SCAD consists of two phenotypes: (1) initiation of a medial dissection and hemorrhage by an intimal tear and creation of a false lumen; (2) an intramedial hemorrhage without an intimal tear causing a medial dissection, perhaps caused by rupture of the vasa vasorum 7, 8. The former case may appear with presence of coronary flow both in true lumen and pseudo-lumen separated by a radiolucent flap; however, it is not always possible to identify an intimal tear angiographically. The latter cases may present only smooth stenosis on coronary angiography as luminal compression by hematoma is not detectable only in angiography. Thus, the assessment solely with angiography tends to miss SCAD. IVUS [8] and OCT [9] are mandatory tools to diagnose SCAD especially when SCAD is angiographically inapparent. These modalities enable us to detect not only intracoronary dissection or intramural hematoma but also the entry point of the dissection and the longitudinal length of the lesion, both of which are useful information in coronary intervention.

In terms of the therapeutic strategy, there is no available guideline or recommendation to date. Treatment for SCAD should be chosen according to the clinical status and the severity of cardiac ischemia. Conservative strategy is the first line in patients without cardiac ischemia as hematoma and dissection heal spontaneously in most cases. Antiplatelet therapy, statins, and beta-blockers should be administered for the purpose of secondary prevention of the ACS. However, nitrate or calcium channel blocker rather than beta-blocker should be added if vasospasm is suspected. In cases with chest pain, ongoing cardiac ischemia or instability of cardiac status, revascularization should be considered. If extensive coronary dissections involve the left main coronary artery, left anterior descending coronary artery (LAD), and left circumflex coronary artery, emergent coronary artery bypass grafting (CABG) is likely recommended.
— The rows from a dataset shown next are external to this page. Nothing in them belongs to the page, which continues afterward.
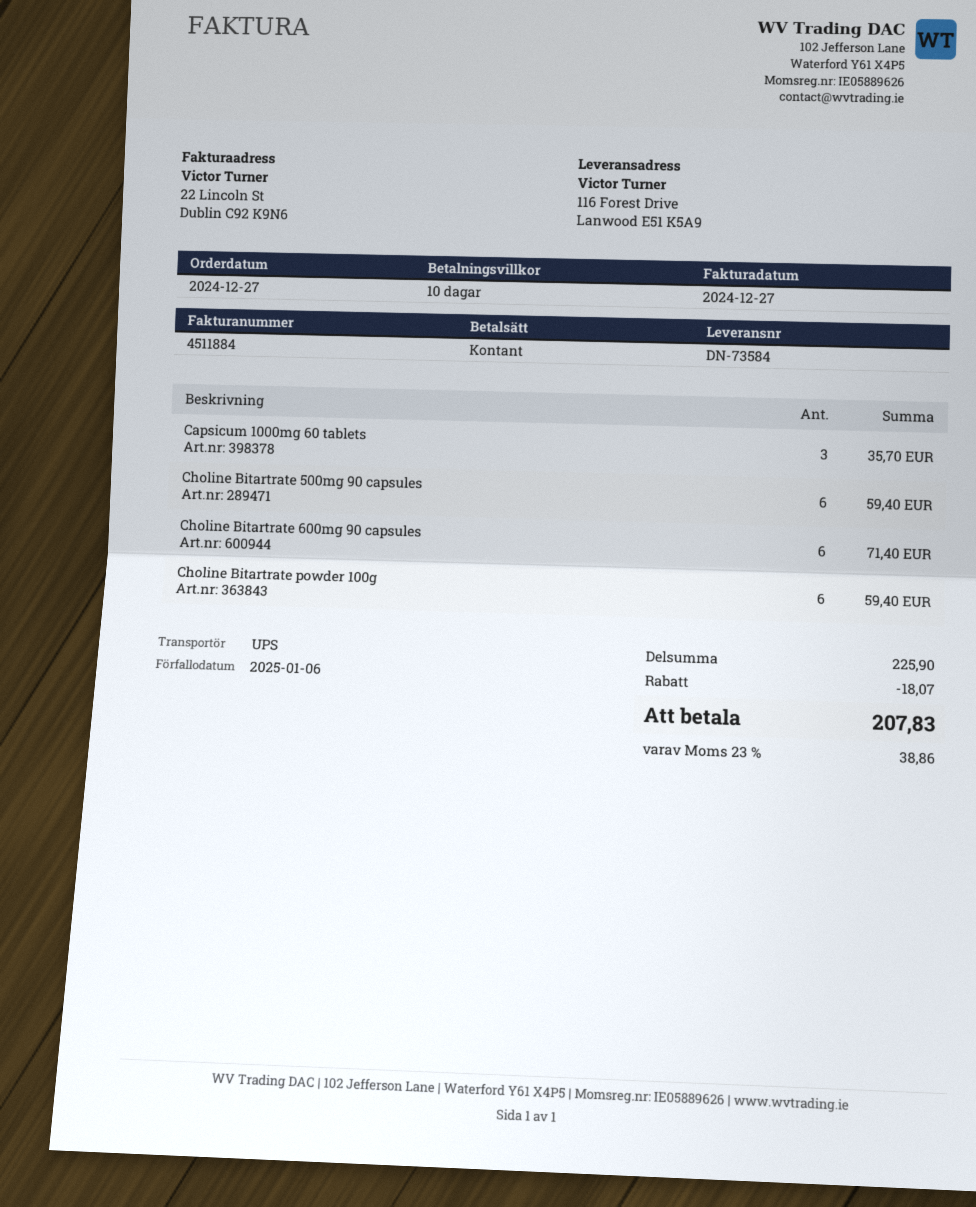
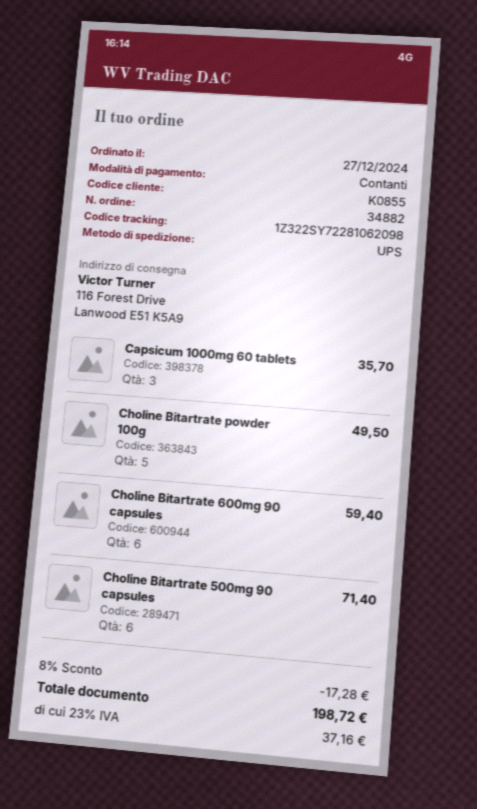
Choline Bitartrate 500mg 90 capsules: 6 for 59.40 -> 6 for 71.40
Choline Bitartrate 600mg 90 capsules: 6 for 71.40 -> 6 for 59.40
Choline Bitartrate powder 100g: 6 for 59.40 -> 5 for 49.50
discount: 18.07 -> 17.28
tax: 23% = 38.86 -> 23% = 37.16
total: 207.83 -> 198.72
In this issue of the Journal, Yamanaga et al. reported three SCAD cases with ongoing ischemia who were treated with different therapeutic strategies: plain-old balloon angioplasty (POBA), stent implantation, or medical therapy [10]. As they mentioned in the report, PCI is feasible in cases with evident ischemia and diseased vessels suitable for PCI. Tips of PCI techniques in SCAD cases described in their paper are helpful for interventionists [10]. In the procedure of PCI, it is important to cross the guide wire in the true lumen and to cover the entry point of dissection completely. In the intramural hematoma cases, POBA and stent should be avoided if antegrade coronary flow is preserved, for fear of hematoma shift. When false lumen compresses the true lumen and disturbs coronary flow, POBA using long length balloon, as the authors chose, is appropriate [10]. PCI procedure for SCAD is difficult compared to the usual ACS cases due to atherosclerosis, and the success rate was only 65% according to previous literature [3]. Medical therapy should be considered in cases with lesions inadequate for PCI such as small vessel or distal lesion, because most SCAD lesions would be healed spontaneously.

Prognosis of SCAD is generally fair. According to the recent report by Ito et al. [11], 7 in 23 SCAD patients were postpartum. SCAD in postpartum involved more proximal coronary segments and LAD and was associated with higher peak troponin I levels, lower left ventricular ejection fraction, and more frequent congestive heart failure on presentation compared with nonpostpartum SCAD. However, all 23 SCAD patients were alive at 3 years follow-up [11]. Thus, postpartum SCAD tends to present poor cardiac status, but patients who survive the acute phase have a good long-term prognosis. Their survival rate in 2 years is 95% as previously reported 12, 13. Recurrence rate of SCAD is estimated as 10–30% 3, 7; therefore, careful monitoring is necessary. In cases with suspected vasospasm, it appears to be important to administer nitrate or calcium channel blocker to prevent recurrence of SCAD as Yamanaga et al. [10] described.

Incidence, pathology, optimal treatment, and prognosis of SCAD are not well clarified so far. The DISCOVERY study [14], the first prospective registry of SCAD, is ongoing in Italy which will be the milestone for further understanding of SCAD.